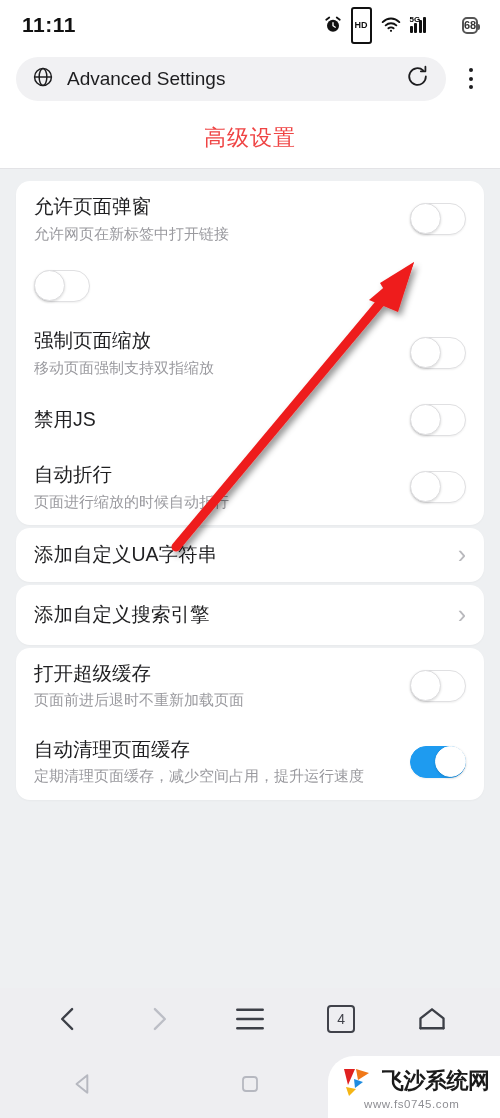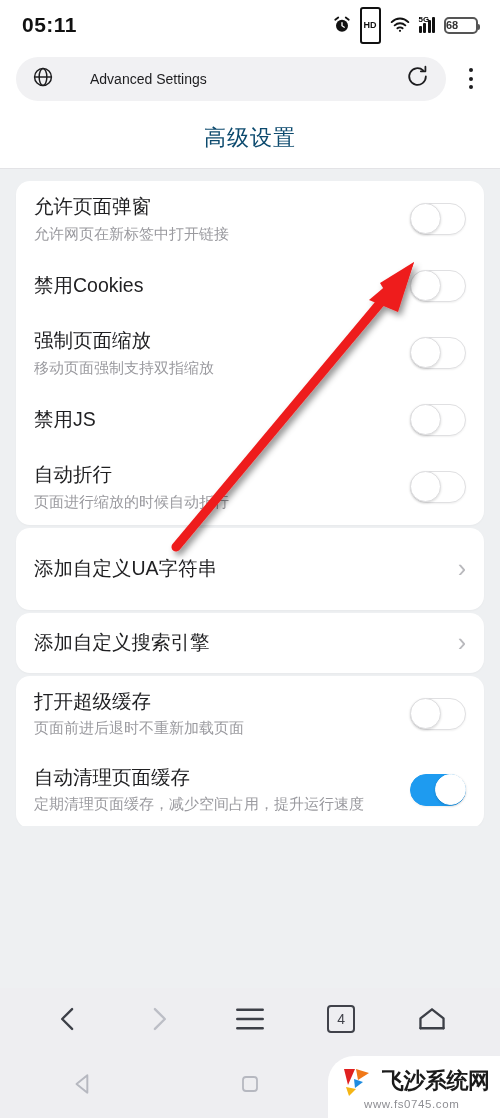--- a/index.html
+++ b/index.html
@@ -21,51 +21,51 @@
   .status-icons{ display:flex; align-items:center; gap:9px; }
   .ico{ display:flex; align-items:center; }
   .hd-badge{
     border:2px solid #111; border-radius:3px; font-size:9px; font-weight:700;
     color:#111; padding:12px 2px; line-height:1;
   }
   .sig-5g{ display:flex; align-items:flex-end; gap:1.5px; position:relative; }
   .sig-5g .lbl{ position:absolute; top:-2px; left:0; font-size:8px; font-weight:700; }
   .sig-5g .bar{ width:3px; background:#111; border-radius:1px; }
   .battery{
-    width:34px; height:17px; border:2px solid #555; border-radius:5px;
-    display:flex; align-items:center; position:relative;
+    width:16px; height:17px; border:2px solid #555; border-radius:5px;
+    display:flex; align-items:center; justify-content:center; position:relative;margin-left:27px;
   }
   .battery:after{
     content:""; position:absolute; right:-4px; top:5px; width:2.5px;height:6px;
     background:#555; border-radius:0 2px 2px 0;
   }
   .battery span{ font-size:11px; font-weight:700; color:#333; }
 
   
   .addr-wrap{
     height:57px; background:#fff; display:flex; align-items:center;
     padding:0 14px 0 16px; gap:10px;
   }
   .addr-pill{
     flex:1; height:44px; background:#f1f1f3; border-radius:22px;
     display:flex; align-items:center; padding:0 16px; gap:13px;
   }
-  .addr-title{ font-size:14px; color:#1d1d1f; flex:1;margin-left:23px; }
+  .addr-title{ font-size:19px; color:#1d1d1f; flex:1; }
   .refresh-ico{ flex:0 0 auto; }
   .menu-dots{
     width:30px; display:flex; flex-direction:column; align-items:center; gap:4.5px;
   }
   .menu-dots i{ width:4px;height:4px;border-radius:50%;background:#1d1d1f;display:block; }
 
   
   .page-title-bar{
     background:#fff; height:62px; display:flex; align-items:center;
     justify-content:center; border-bottom:1px solid #e3e3e6;
   }
-  .page-title{ font-size:22px; color:#0c4a6e; letter-spacing:1px;font-family:Liberation Mono, monospace; }
+  .page-title{ font-size:22px; color:#ef4444; letter-spacing:1px;font-family:Liberation Mono, monospace; }
 
   
   .content{
     background:#eef0f2; padding:12px 16px 0 16px;
     height:657px; overflow:hidden; position:relative;
   }
   .card{
     background:#fff; border-radius:14px; margin-bottom:3px;
     padding:0 18px; box-shadow:0 1px 2px rgba(0,0,0,.03);
   }
@@ -127,21 +127,21 @@
     padding-left:14px; z-index:50;
   }
   .wm-top{ display:flex; align-items:center; gap:10px; }
   .wm-name{ font-size:22px; font-weight:700; color:#1a1a1a; letter-spacing:-.5px;}
   .wm-url{ font-size:11.5px; color:#8e8e93; letter-spacing:.6px; margin-left:22px; margin-top:1px;}
 </style>
 </head>
 <body>
 
 <div class="status-bar">
-  <div class="status-time">05:11</div>
+  <div class="status-time">11:11</div>
   <div class="status-icons">
     <span class="ico">
       <svg width="18" height="18" viewBox="0 0 24 24">
         <circle cx="12" cy="13" r="8" fill="#111"></circle>
         <path d="M12 9v4l3 2" stroke="#fff" stroke-width="1.8" fill="none" stroke-linecap="round"></path>
         <path d="M3 5l4-3M21 5l-4-3" stroke="#111" stroke-width="2.4" stroke-linecap="round"></path>
       </svg>
     </span>
     <span class="hd-badge">HD</span>
     <span class="ico">
@@ -199,23 +199,20 @@
     <div class="row">
       <div class="row-text">
         <div class="row-title">允许页面弹窗</div>
         <div class="row-sub">允许网页在新标签中打开链接</div>
       </div>
       <div class="toggle">
           <span class="knob"></span>
         </div>
     </div>
     <div class="row">
-      <div class="row-text">
-        <div class="row-title">禁用Cookies</div>
-      </div>
       <div class="toggle">
           <span class="knob"></span>
         </div>
     </div>
     <div class="row">
       <div class="row-text">
         <div class="row-title">强制页面缩放</div>
         <div class="row-sub">移动页面强制支持双指缩放</div>
       </div>
       <div class="toggle">
@@ -235,21 +232,21 @@
         <div class="row-title">自动折行</div>
         <div class="row-sub">页面进行缩放的时候自动折行</div>
       </div>
       <div class="toggle">
           <span class="knob"></span>
         </div>
     </div>
   </div>
 
   <div class="card">
-    <div class="row" style="padding:28px 0">
+    <div class="row" style="padding:14px 0">
       <div class="row-text">
         <div class="row-title">添加自定义UA字符串</div>
       </div>
       <span class="chev">›</span>
     </div>
   </div>
 
   <div class="card">
     <div class="row" style="padding:17px 0">
       <div class="row-text">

* * * * * * *

**Task statement:** Display each line of the data where "menu" occurs.

**Solution for this task:**
   .menu-dots{
   .menu-dots i{ width:4px;height:4px;border-radius:50%;background:#1d1d1f;display:block; }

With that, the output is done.